I had a disk die (it held various mail archives). In dieing it not only took down the system, but also succeeded in trashing various bits of other filesystems on other devices. Among the files trashed were the tripwire database and its backups. This was not apparent when I replaced the drive and restored all relevant files from known-good/secure backups.
Given the new drive, the system remained unstable, crashing frequently (uptime measured in single digit hours). This is as compared to a previous uptime of near 200 days.
I then replaced every binary on the system from original verified packages, encluding the kernel (built a new kernel locally from cryptographicslly signed and checked sources, using a new hand-checked .config).
Crashes continued and seemed to be coincident with mail travelling thru Mailman, either thru the weba approval process, or direct through to the exploder (no approval)
The MTA at this point appeared to be happy. Several tens of thousands of messages a day travel through that system, and were successfully passing through the system between crashes (my secondary MXes were dumping mail onto the system at a rate of well over 2K messages per minute upon rebooting from an extended crash -- which the system took quite happily). All crashes were observed to be time coincident with Mailman mail activities.

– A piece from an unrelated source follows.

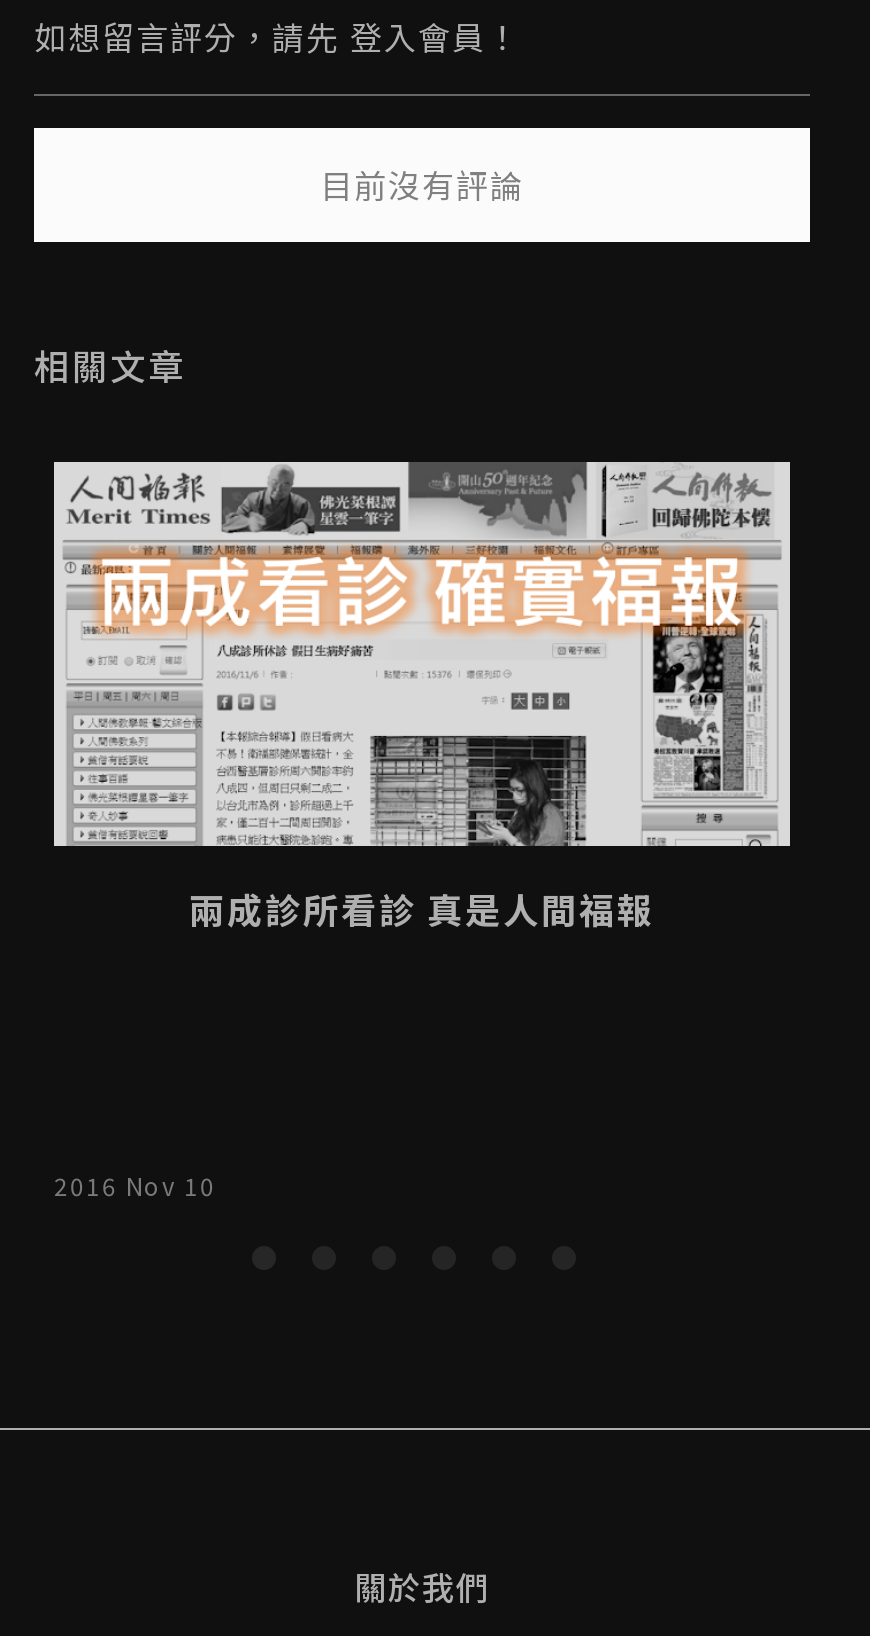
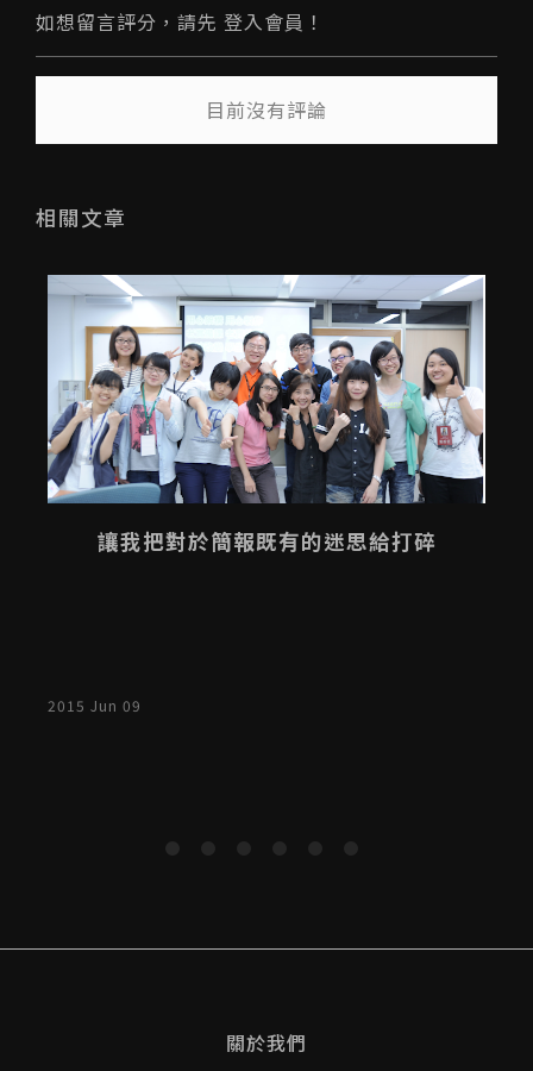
[52,462,788,935] [image] | 兩成診所看診 真是人間福報 -> [48,275,483,556] [image] | 讓我把對於簡報既有的迷思給打碎
[54,1168,216,1202] 2016 Nov 10 -> [48,695,142,715] 2015 Jun 09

Suspecting bad disk blocks and potentially other hidden filesystem troubles I then replaced all filesystems (except / and /boot) on the system with journalling filesystems (ReiserFS), doing a surface check on all partitions before putting the new filesystems on. I again replaced every binary on the system from confirmed correct packages, and built a new kernel on a known secure machine from crypographically signed and checked sources. Additionally I double checked by doing MD5Sum signature comparisons of key binaries on the target system, with specific attention paid the the mail system, against a known secure system. They matched perfectly.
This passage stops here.